Prompt - Which lines of the records below contain the word "Petite"? Copy each of them out.

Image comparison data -
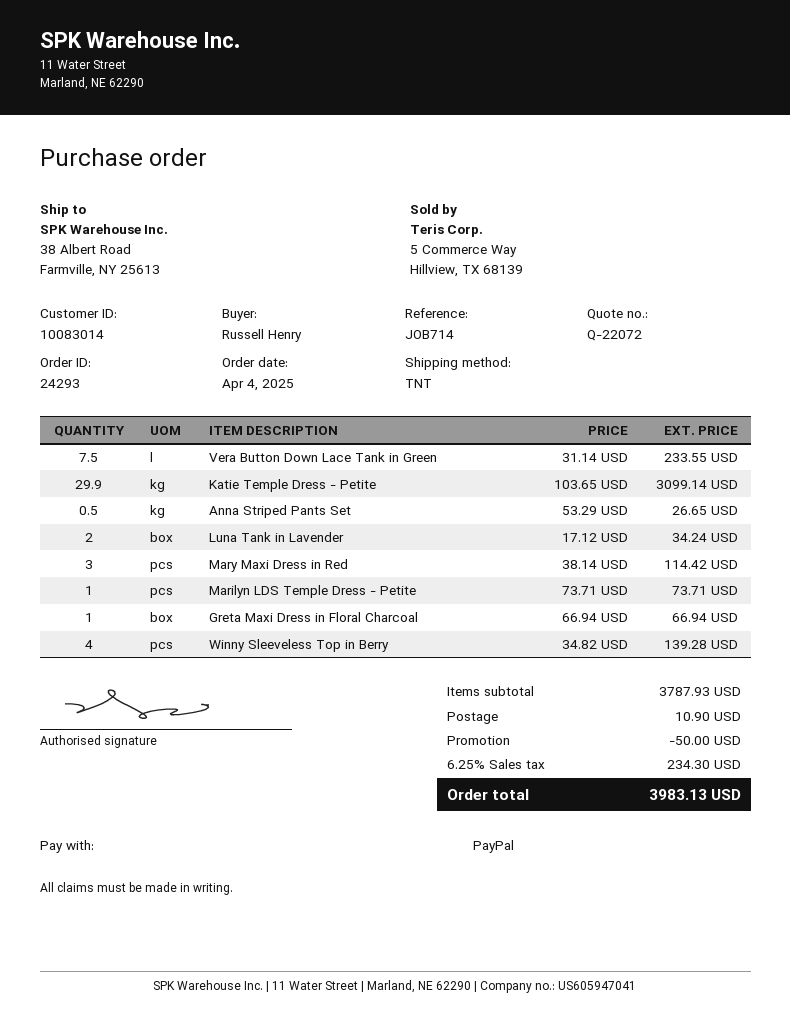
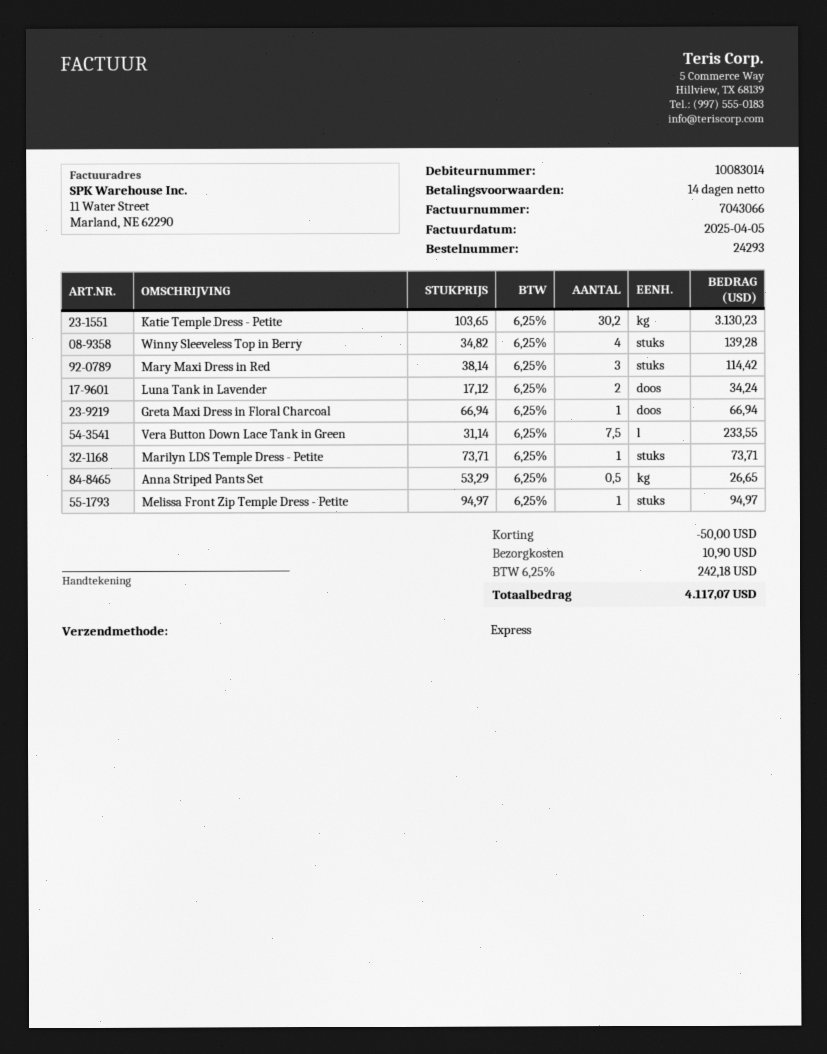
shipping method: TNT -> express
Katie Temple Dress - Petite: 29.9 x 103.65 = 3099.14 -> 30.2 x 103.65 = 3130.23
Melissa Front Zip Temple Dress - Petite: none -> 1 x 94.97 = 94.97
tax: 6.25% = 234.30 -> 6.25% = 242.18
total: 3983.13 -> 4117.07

Result for this exercise -
Katie Temple Dress - Petite: 29.9 x 103.65 = 3099.14 -> 30.2 x 103.65 = 3130.23
Melissa Front Zip Temple Dress - Petite: none -> 1 x 94.97 = 94.97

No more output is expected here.